Work to complete: Copy all records precisely, apart from the pictures.

Data under study:
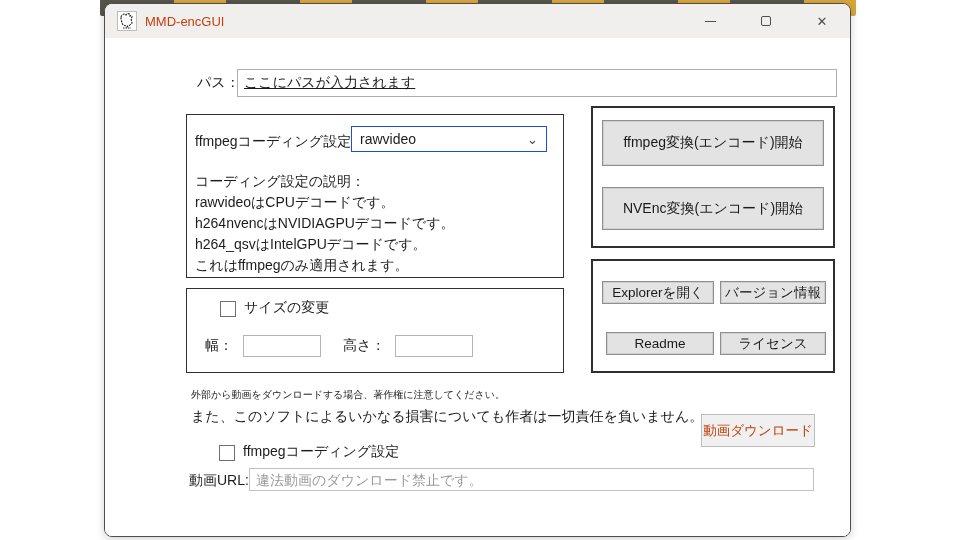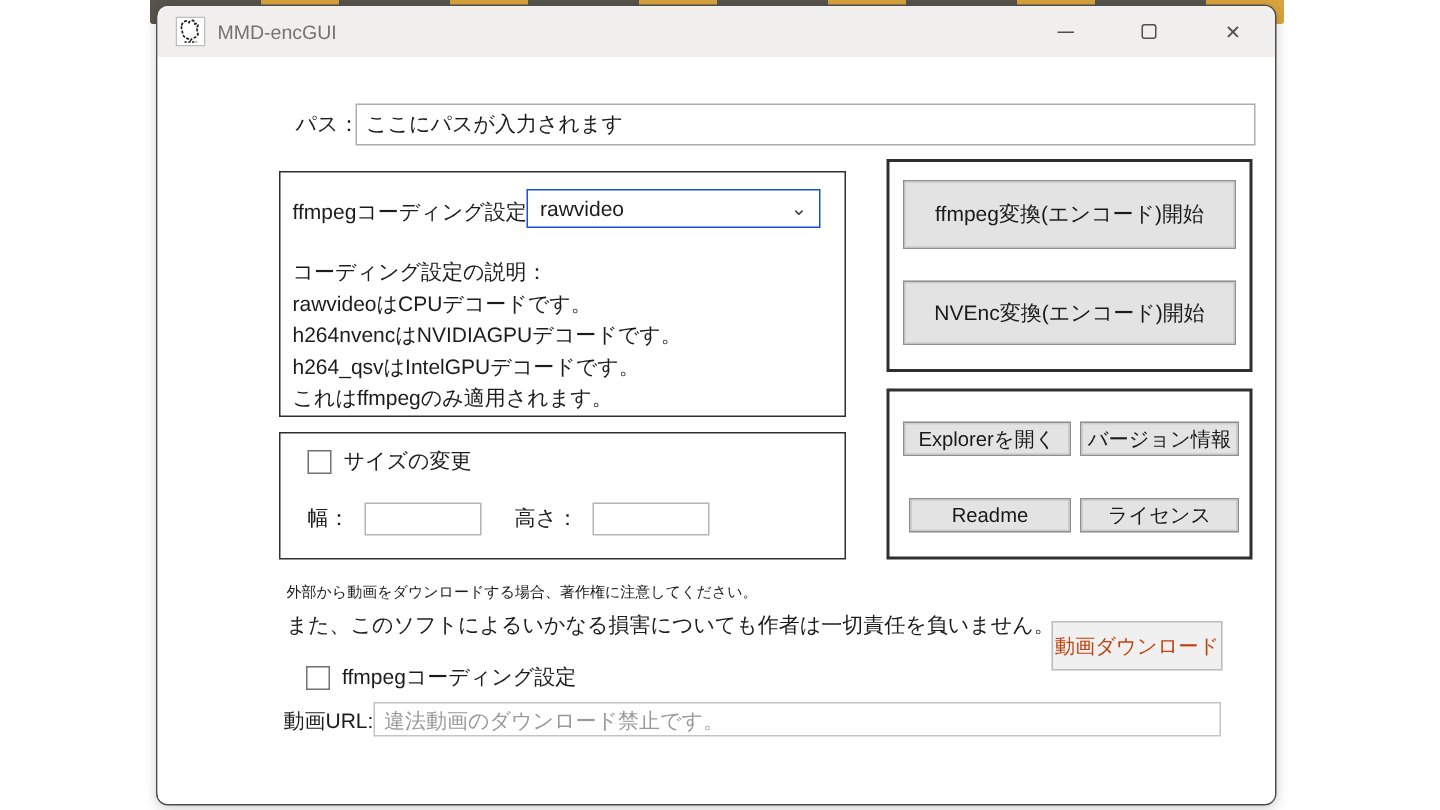--- a/index.html
+++ b/index.html
@@ -13,52 +13,52 @@
     border-radius: 0 0 2px 2px; }
 
   
   .window { position: absolute; left: 104px; top: 3px; width: 747px; height: 534px;
     background: #ffffff; border: 1px solid #4e4e4e; border-radius: 8px;
     overflow: hidden; box-shadow: 0 2px 8px rgba(0,0,0,.18); }
 
   .titlebar { position: absolute; left: 0; top: 0; width: 100%; height: 34px;
     background: #f1efee; display: flex; align-items: center; }
   .app-icon { width: 20px; height: 20px; margin-left: 12px; flex: 0 0 auto; }
-  .title-text { margin-left: 8px; font-size: 13px; color: #737373; }
+  .title-text { margin-left: 8px; font-size: 13px; color: #c2410c; }
   .win-controls { margin-left: auto; display: flex; height: 100%; }
   .win-btn { width: 56px; height: 100%; display: flex; align-items: center; justify-content: center;
     background: transparent; border: none; color: #4f4f4f; font-size: 13px; cursor: default; }
   .min-glyph { display: block; width: 11px; border-top: 1px solid #4f4f4f; }
   .max-glyph { display: block; width: 10px; height: 10px; border: 1px solid #4f4f4f; border-radius: 2px; }
 
   .client { position: absolute; left: 0; top: 34px; right: 0; bottom: 0; background: #fff; }
 
   label, .lbl { color: #1c1c1c; }
 
   
   .path-label { position: absolute; left: 92px; top: 36px; font-size: 14px; }
   .path-input { position: absolute; left: 132px; top: 31px; width: 600px; height: 28px;
     border: 1px solid #adadad; background: #fff; font-size: 14px; padding: 0 6px;
-    color: #1c1c1c; font-family: inherit; }
+    color: #1c1c1c; font-family: inherit; text-decoration: underline; }
 
   
   .groupbox { position: absolute; border: 1px solid #2f2f2f; background: #fff; }
   .gb-coding { left: 81px; top: 76px; width: 378px; height: 164px; }
   .gb-size { left: 81px; top: 250px; width: 378px; height: 85px; }
 
   .coding-label { position: absolute; left: 8px; top: 18px; font-size: 14px; }
   .combo { position: absolute; left: 164px; top: 11px; width: 196px; height: 26px;
     border: 1px solid #1d4ed8; background: #fff; display: flex; align-items: center;
     font-size: 14px; padding-left: 8px; color: #1c1c1c; }
   .combo .chev { margin-left: auto; margin-right: 8px; color: #444; font-size: 13px; }
 
   .coding-desc { position: absolute; left: 8px; top: 56px; font-size: 14px; line-height: 21px; color: #1c1c1c; }
 
   .checkbox { width: 16px; height: 16px; border: 1px solid #707070; background: #fff; flex: 0 0 auto; }
-  .chk-row { position: absolute; display: flex; align-items: center; gap: 8px; font-size: 14px; }
+  .chk-row { position: absolute; display: flex; align-items: flex-end; gap: 8px; font-size: 14px; margin-left: 15px; }
   .size-chk { left: 18px; top: 10px; }
 
   .size-row { position: absolute; left: 18px; top: 46px; display: flex; align-items: center; font-size: 14px; }
   .size-row .wlabel { margin-right: 10px; }
   .size-row .hlabel { margin: 0 10px 0 22px; }
   .small-input { width: 78px; height: 22px; border: 1px solid #b5b5b5; background: #fff;
     font-size: 13px; padding: 0 4px; font-family: inherit; }
 
   
   .gb-encode { left: 486px; top: 68px; width: 244px; height: 142px; border-width: 2px; }

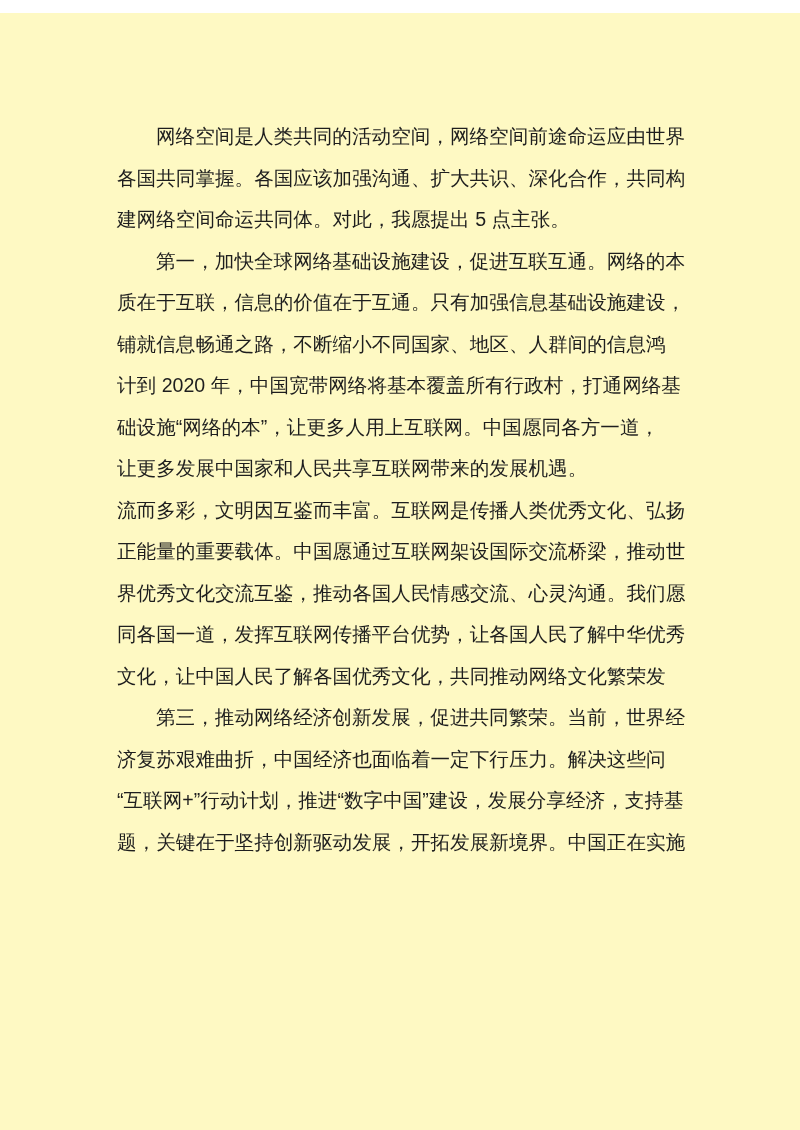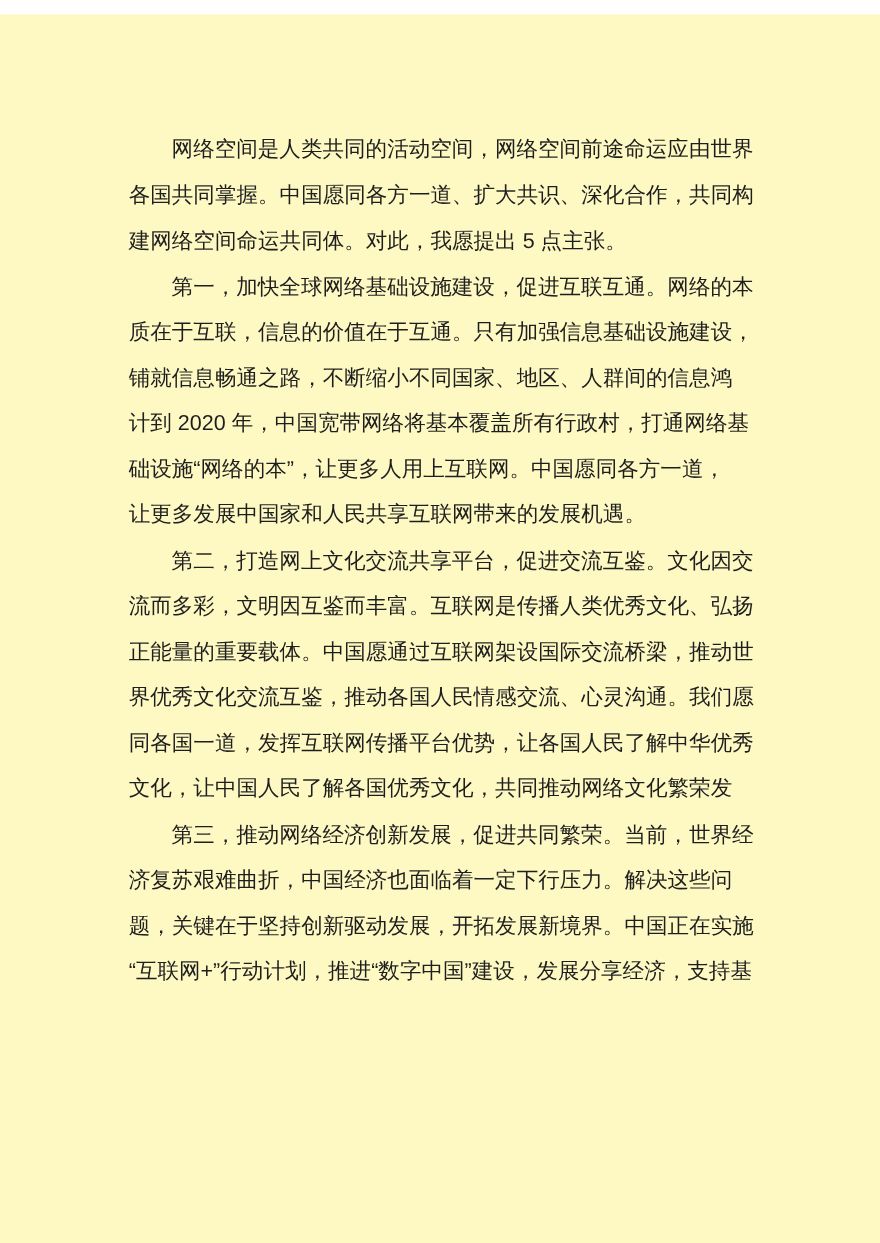--- a/index.html
+++ b/index.html
@@ -38,39 +38,38 @@
     text-indent: 39px;
   }
 </style>
 </head>
 <body>
 
 <div class="page" style="background: #fef9c3; margin-top: 13px;">
   <div class="text-block" style="color: rgb(30, 30, 30);">
       <div class="paragraph">
         <div class="line first">网络空间是人类共同的活动空间，网络空间前途命运应由世界</div>
-        <div class="line">各国共同掌握。中国愿同各方一道、扩大共识、深化合作，共同构</div>
+        <div class="line">各国共同掌握。各国应该加强沟通、扩大共识、深化合作，共同构</div>
         <div class="line">建网络空间命运共同体。对此，我愿提出 5 点主张。</div>
       </div>
       <div class="paragraph">
         <div class="line first">第一，加快全球网络基础设施建设，促进互联互通。网络的本</div>
         <div class="line">质在于互联，信息的价值在于互通。只有加强信息基础设施建设，</div>
         <div class="line">铺就信息畅通之路，不断缩小不同国家、地区、人群间的信息鸿</div>
         <div class="line">计到 2020 年，中国宽带网络将基本覆盖所有行政村，打通网络基</div>
         <div class="line">础设施“网络的本”，让更多人用上互联网。中国愿同各方一道，</div>
         <div class="line">让更多发展中国家和人民共享互联网带来的发展机遇。</div>
       </div>
       <div class="paragraph">
-        <div class="line first">第二，打造网上文化交流共享平台，促进交流互鉴。文化因交</div>
         <div class="line">流而多彩，文明因互鉴而丰富。互联网是传播人类优秀文化、弘扬</div>
         <div class="line">正能量的重要载体。中国愿通过互联网架设国际交流桥梁，推动世</div>
         <div class="line">界优秀文化交流互鉴，推动各国人民情感交流、心灵沟通。我们愿</div>
         <div class="line">同各国一道，发挥互联网传播平台优势，让各国人民了解中华优秀</div>
         <div class="line">文化，让中国人民了解各国优秀文化，共同推动网络文化繁荣发</div>
       </div>
       <div class="paragraph">
         <div class="line first">第三，推动网络经济创新发展，促进共同繁荣。当前，世界经</div>
         <div class="line">济复苏艰难曲折，中国经济也面临着一定下行压力。解决这些问</div>
+        <div class="line">“互联网+”行动计划，推进“数字中国”建设，发展分享经济，支持基</div>
         <div class="line">题，关键在于坚持创新驱动发展，开拓发展新境界。中国正在实施</div>
-        <div class="line">“互联网+”行动计划，推进“数字中国”建设，发展分享经济，支持基</div>
       </div>
     </div>
 </div>
 
 </body></html>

Task result:
--- a/index.html
+++ b/index.html
@@ -13,52 +13,52 @@
     border-radius: 0 0 2px 2px; }
 
   
   .window { position: absolute; left: 104px; top: 3px; width: 747px; height: 534px;
     background: #ffffff; border: 1px solid #4e4e4e; border-radius: 8px;
     overflow: hidden; box-shadow: 0 2px 8px rgba(0,0,0,.18); }
 
   .titlebar { position: absolute; left: 0; top: 0; width: 100%; height: 34px;
     background: #f1efee; display: flex; align-items: center; }
   .app-icon { width: 20px; height: 20px; margin-left: 12px; flex: 0 0 auto; }
-  .title-text { margin-left: 8px; font-size: 13px; color: #737373; }
+  .title-text { margin-left: 8px; font-size: 13px; color: #c2410c; }
   .win-controls { margin-left: auto; display: flex; height: 100%; }
   .win-btn { width: 56px; height: 100%; display: flex; align-items: center; justify-content: center;
     background: transparent; border: none; color: #4f4f4f; font-size: 13px; cursor: default; }
   .min-glyph { display: block; width: 11px; border-top: 1px solid #4f4f4f; }
   .max-glyph { display: block; width: 10px; height: 10px; border: 1px solid #4f4f4f; border-radius: 2px; }
 
   .client { position: absolute; left: 0; top: 34px; right: 0; bottom: 0; background: #fff; }
 
   label, .lbl { color: #1c1c1c; }
 
   
   .path-label { position: absolute; left: 92px; top: 36px; font-size: 14px; }
   .path-input { position: absolute; left: 132px; top: 31px; width: 600px; height: 28px;
     border: 1px solid #adadad; background: #fff; font-size: 14px; padding: 0 6px;
-    color: #1c1c1c; font-family: inherit; }
+    color: #1c1c1c; font-family: inherit; text-decoration: underline; }
 
   
   .groupbox { position: absolute; border: 1px solid #2f2f2f; background: #fff; }
   .gb-coding { left: 81px; top: 76px; width: 378px; height: 164px; }
   .gb-size { left: 81px; top: 250px; width: 378px; height: 85px; }
 
   .coding-label { position: absolute; left: 8px; top: 18px; font-size: 14px; }
   .combo { position: absolute; left: 164px; top: 11px; width: 196px; height: 26px;
     border: 1px solid #1d4ed8; background: #fff; display: flex; align-items: center;
     font-size: 14px; padding-left: 8px; color: #1c1c1c; }
   .combo .chev { margin-left: auto; margin-right: 8px; color: #444; font-size: 13px; }
 
   .coding-desc { position: absolute; left: 8px; top: 56px; font-size: 14px; line-height: 21px; color: #1c1c1c; }
 
   .checkbox { width: 16px; height: 16px; border: 1px solid #707070; background: #fff; flex: 0 0 auto; }
-  .chk-row { position: absolute; display: flex; align-items: center; gap: 8px; font-size: 14px; }
+  .chk-row { position: absolute; display: flex; align-items: flex-end; gap: 8px; font-size: 14px; margin-left: 15px; }
   .size-chk { left: 18px; top: 10px; }
 
   .size-row { position: absolute; left: 18px; top: 46px; display: flex; align-items: center; font-size: 14px; }
   .size-row .wlabel { margin-right: 10px; }
   .size-row .hlabel { margin: 0 10px 0 22px; }
   .small-input { width: 78px; height: 22px; border: 1px solid #b5b5b5; background: #fff;
     font-size: 13px; padding: 0 4px; font-family: inherit; }
 
   
   .gb-encode { left: 486px; top: 68px; width: 244px; height: 142px; border-width: 2px; }

--- a/index.html
+++ b/index.html
@@ -38,39 +38,38 @@
     text-indent: 39px;
   }
 </style>
 </head>
 <body>
 
 <div class="page" style="background: #fef9c3; margin-top: 13px;">
   <div class="text-block" style="color: rgb(30, 30, 30);">
       <div class="paragraph">
         <div class="line first">网络空间是人类共同的活动空间，网络空间前途命运应由世界</div>
-        <div class="line">各国共同掌握。中国愿同各方一道、扩大共识、深化合作，共同构</div>
+        <div class="line">各国共同掌握。各国应该加强沟通、扩大共识、深化合作，共同构</div>
         <div class="line">建网络空间命运共同体。对此，我愿提出 5 点主张。</div>
       </div>
       <div class="paragraph">
         <div class="line first">第一，加快全球网络基础设施建设，促进互联互通。网络的本</div>
         <div class="line">质在于互联，信息的价值在于互通。只有加强信息基础设施建设，</div>
         <div class="line">铺就信息畅通之路，不断缩小不同国家、地区、人群间的信息鸿</div>
         <div class="line">计到 2020 年，中国宽带网络将基本覆盖所有行政村，打通网络基</div>
         <div class="line">础设施“网络的本”，让更多人用上互联网。中国愿同各方一道，</div>
         <div class="line">让更多发展中国家和人民共享互联网带来的发展机遇。</div>
       </div>
       <div class="paragraph">
-        <div class="line first">第二，打造网上文化交流共享平台，促进交流互鉴。文化因交</div>
         <div class="line">流而多彩，文明因互鉴而丰富。互联网是传播人类优秀文化、弘扬</div>
         <div class="line">正能量的重要载体。中国愿通过互联网架设国际交流桥梁，推动世</div>
         <div class="line">界优秀文化交流互鉴，推动各国人民情感交流、心灵沟通。我们愿</div>
         <div class="line">同各国一道，发挥互联网传播平台优势，让各国人民了解中华优秀</div>
         <div class="line">文化，让中国人民了解各国优秀文化，共同推动网络文化繁荣发</div>
       </div>
       <div class="paragraph">
         <div class="line first">第三，推动网络经济创新发展，促进共同繁荣。当前，世界经</div>
         <div class="line">济复苏艰难曲折，中国经济也面临着一定下行压力。解决这些问</div>
+        <div class="line">“互联网+”行动计划，推进“数字中国”建设，发展分享经济，支持基</div>
         <div class="line">题，关键在于坚持创新驱动发展，开拓发展新境界。中国正在实施</div>
-        <div class="line">“互联网+”行动计划，推进“数字中国”建设，发展分享经济，支持基</div>
       </div>
     </div>
 </div>
 
 </body></html>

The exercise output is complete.